Beginning at the line containing "Refill DOOMOO 10L", give again every line through the end of the data, unchanged and with both ends included. Drop any pictures.

[Data items]
------------------------------------------------------------

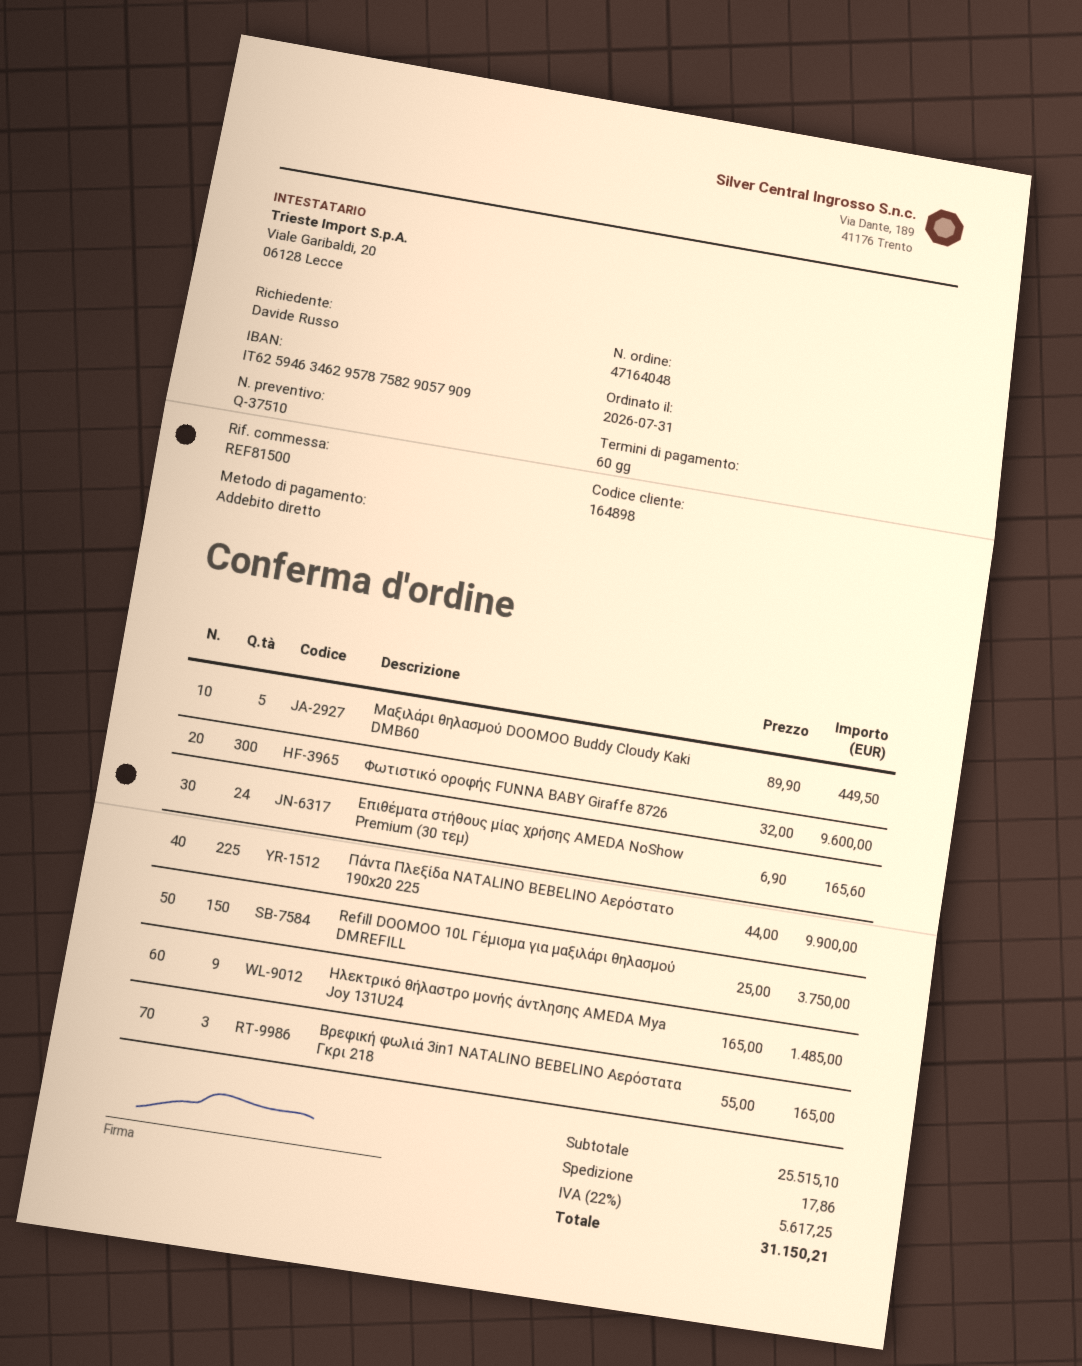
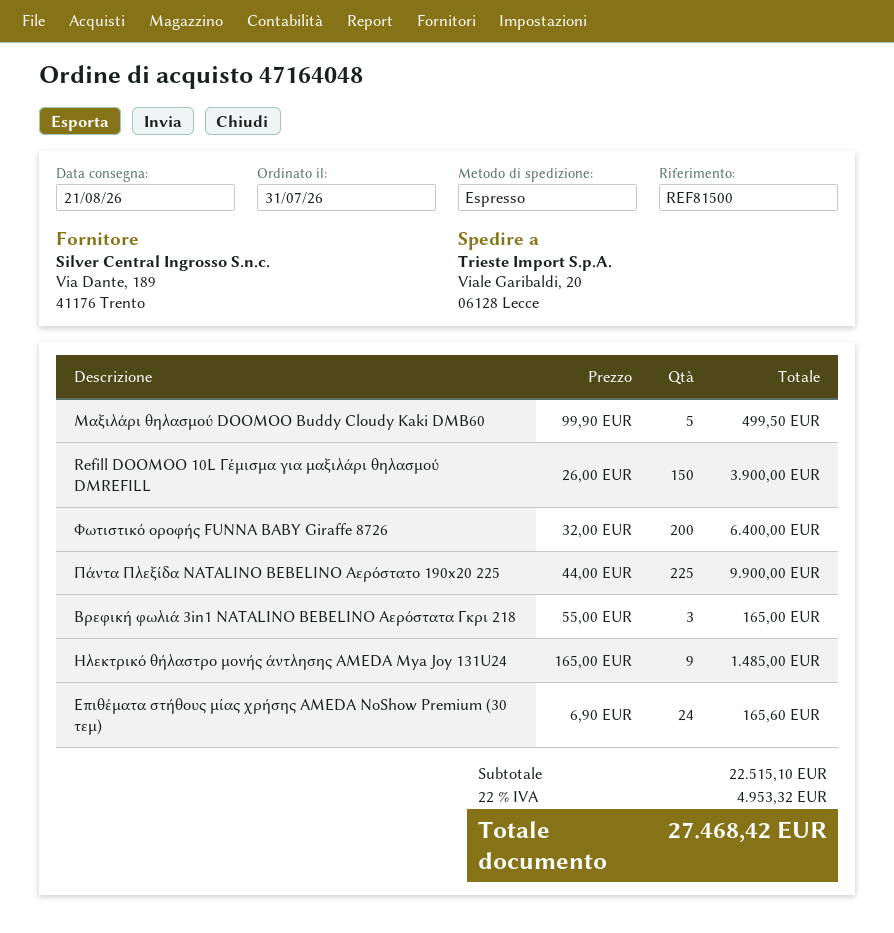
Μαξιλάρι θηλασμού DOOMOO Buddy Cloudy Kaki DMB60: 5 x 89.90 = 449.50 -> 5 x 99.90 = 499.50
Φωτιστικό οροφής FUNNA BABY Giraffe 8726: 300 x 32.00 = 9600.00 -> 200 x 32.00 = 6400.00
Refill DOOMOO 10L Γέμισμα για μαξιλάρι θηλασμού DMREFILL: 150 x 25.00 = 3750.00 -> 150 x 26.00 = 3900.00
subtotal: 25515.10 -> 22515.10
shipping: 17.86 -> none
tax: 22% = 5617.25 -> 22% = 4953.32
total: 31150.21 -> 27468.42

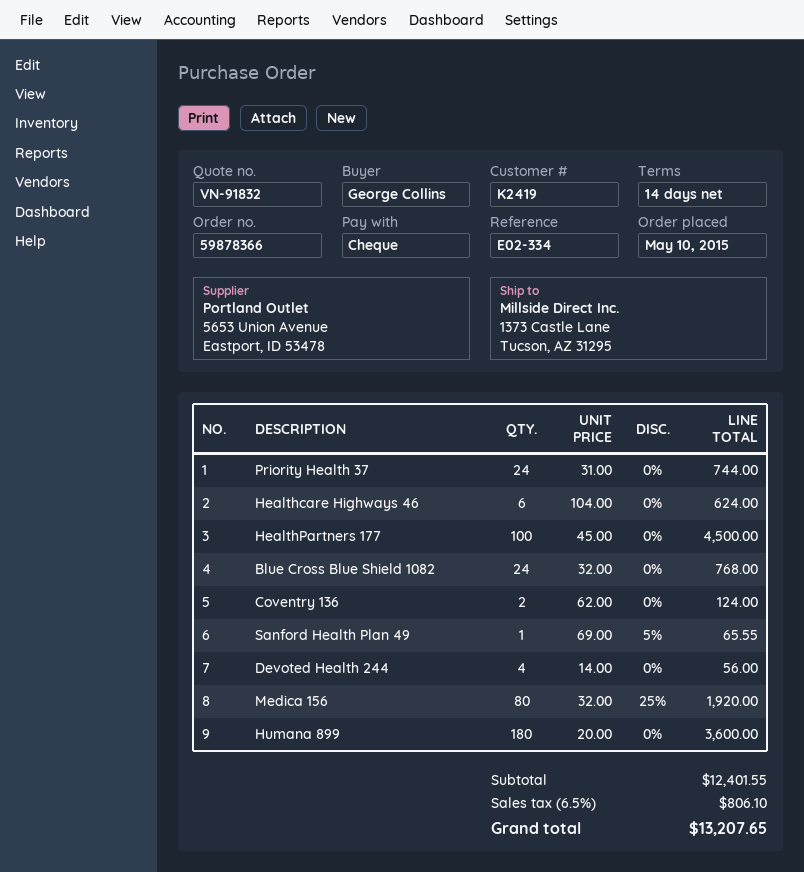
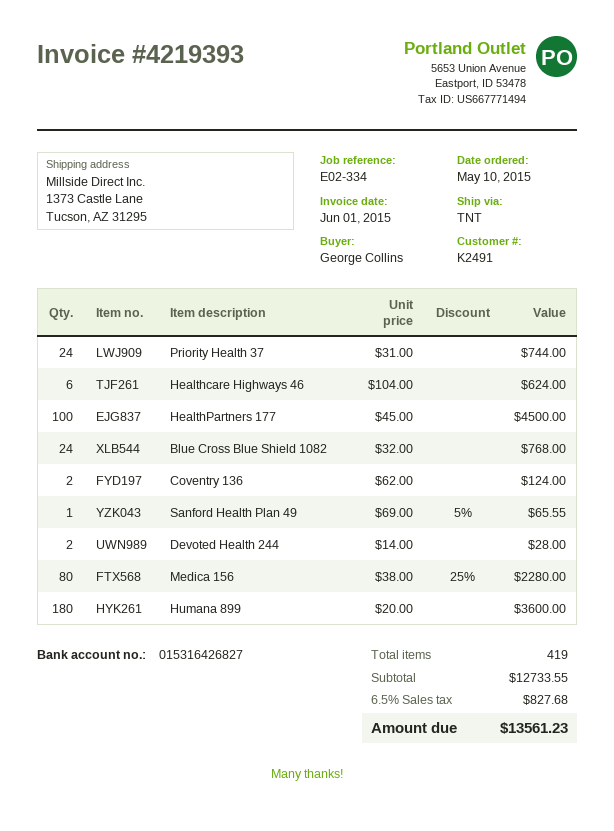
customer number: K2419 -> K2491
Devoted Health 244: 4 x 14.00 = 56.00 -> 2 x 14.00 = 28.00
Medica 156: 80 x 32.00 - 25% = 1920.00 -> 80 x 38.00 - 25% = 2280.00
subtotal: 12401.55 -> 12733.55
tax: 6.5% = 806.10 -> 6.5% = 827.68
total: 13207.65 -> 13561.23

------------------------------------------------------------

» **EXERCISE RESULT**
Refill DOOMOO 10L Γέμισμα για μαξιλάρι θηλασμού DMREFILL: 150 x 25.00 = 3750.00 -> 150 x 26.00 = 3900.00
subtotal: 25515.10 -> 22515.10
shipping: 17.86 -> none
tax: 22% = 5617.25 -> 22% = 4953.32
total: 31150.21 -> 27468.42

customer number: K2419 -> K2491
Devoted Health 244: 4 x 14.00 = 56.00 -> 2 x 14.00 = 28.00
Medica 156: 80 x 32.00 - 25% = 1920.00 -> 80 x 38.00 - 25% = 2280.00
subtotal: 12401.55 -> 12733.55
tax: 6.5% = 806.10 -> 6.5% = 827.68
total: 13207.65 -> 13561.23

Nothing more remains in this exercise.